Sensor dan nasionalisme
Kecaman keras terhadap perang pada pembukaan Paralympic Winter Games di Beijing tidak diterjemahkan di TV China.
Dan pemegang hak Liga Utama Inggris tidak menyiarkan pertandingan akhir pekan sebelumnya di bulan Maret, mengetahui bahwa para pemain diharapkan menunjukkan solidaritas dengan Ukraina.
Di bawah rentetan dukungan China, netizen menunjukkan simpati untuk Rusia.
Tagar pro-Putin diizinkan untuk menyebar di Weibo yang mirip Twitter di China, bersama dengan komentar yang mengagumi tentang betapa beraninya dia dan seruan agar orang Ukraina menyerah.
Sebaliknya, artikel tentang media pemerintah yang menganggap propaganda Rusia sebagai “informasi palsu” telah dihapus.
“Seperti halnya setiap negara, China … menghargai kepentingan keamanannya sendiri di atas segalanya,” kata Richard Ghiasy, pakar di Pusat Kajian Strategis Den Haag.
“Dalam kalkulus keamanan itu, hubungan yang stabil dan dapat diprediksi dengan Rusia sangatlah penting,” tambahnya.
Outlet media juga mulai mendorong teori konspirasi Rusia secara eksplisit.

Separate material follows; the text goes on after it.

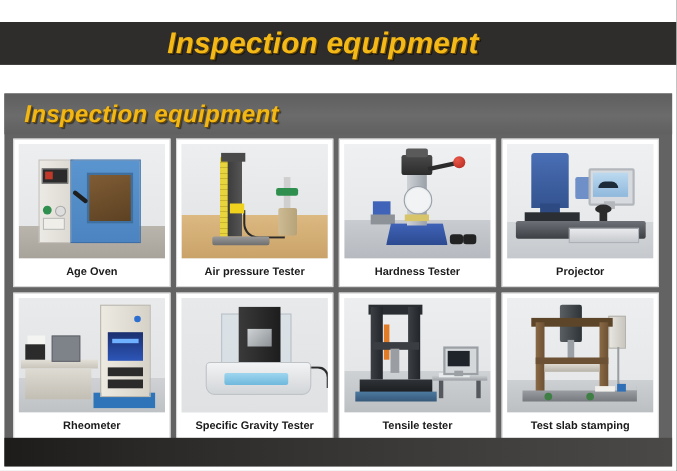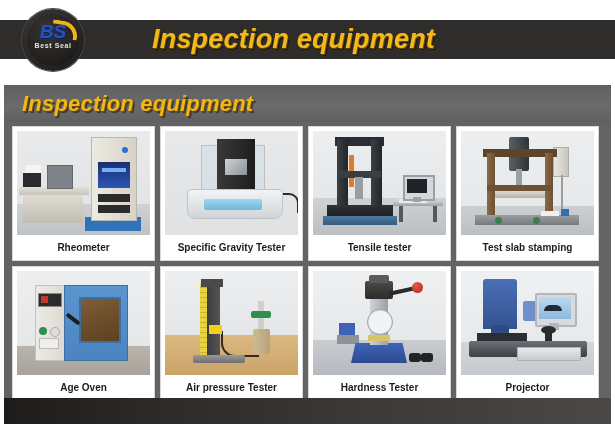"BS" div.logo { html: <div> <div></div> <div></div> <div>BS</div> <div>Best Seal</div> </div> -> none }
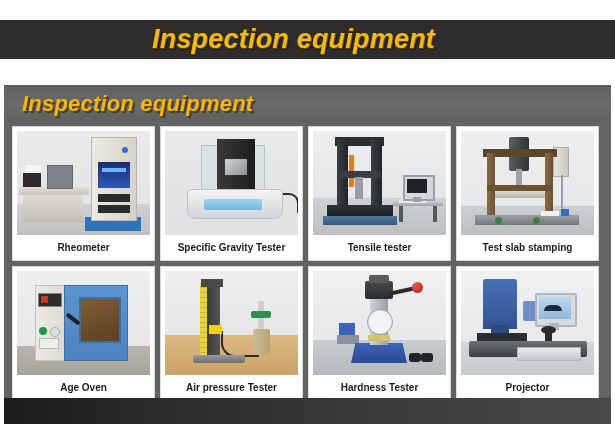"Rheometer" div.row { order: before "Age Oven" -> after "Age Oven" }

“Tidak ada asap tanpa api,” tulis tabloid milik pemerintah Global Times saat mengulangi klaim Rusia bahwa laboratorium biologi yang didanai AS di Ukraina sedang bereksperimen dengan virus corona kelelawar.
Itu tidak melaporkan komentar dari Washington bahwa tuduhan itu adalah “kebohongan langsung”, yang telah dibantah.
Akses ‘eksklusif’
Beberapa hari sebelum invasi, Putin mengumumkan bahwa Moskow mengakui kemerdekaan wilayah separatis Donetsk dan Luhansk di Ukraina timur dan kemudian membenarkan serangan itu sebagai pertahanan republik yang memproklamirkan diri.
Phoenix TV berbahasa Mandarin menunjukkan koresponden Rusia mewawancarai seorang pejabat tentang kemajuan operasi “demiliterisasi” Rusia.
Garis media ini terus berlanjut meskipun ada pernyataan resmi yang menekankan perlunya melindungi “integritas teritorial semua negara”.
Saat jutaan orang mengalir dari Ukraina yang dilanda perang ke negara-negara Eropa untuk mencari keselamatan, China menerbitkan “wawancara eksklusif” dengan seorang pemimpin pemberontak di Donetsk.
Dalam wawancara dengan CGTN yang dikelola negara, Denis Pushilin terlihat berbicara tentang “wilayah yang dibebaskan” dan mengklaim bahwa “sebagian besar warga ingin sedekat mungkin dengan Rusia.”
Beijing juga mencoba menggambarkan dirinya sebagai suara tengah terukur yang dapat membantu upaya perdamaian.
China telah mempertahankan “kebijakan independen tentang masalah Ukraina (dan) mengembangkan hubungan dengan semua pihak untuk menyuntikkan stabilitas ke dunia,” kata Global Times pada hari Jumat.
Tapi Ghiasy yakin China melihat invasi itu sebagai tindakan “pertahanan” terhadap pelanggaran batas NATO yang akan melemahkan kepentingan keamanan Rusia.
“Itu telah mengambil posisi yang jelas dan tidak mengutak-atiknya,” katanya.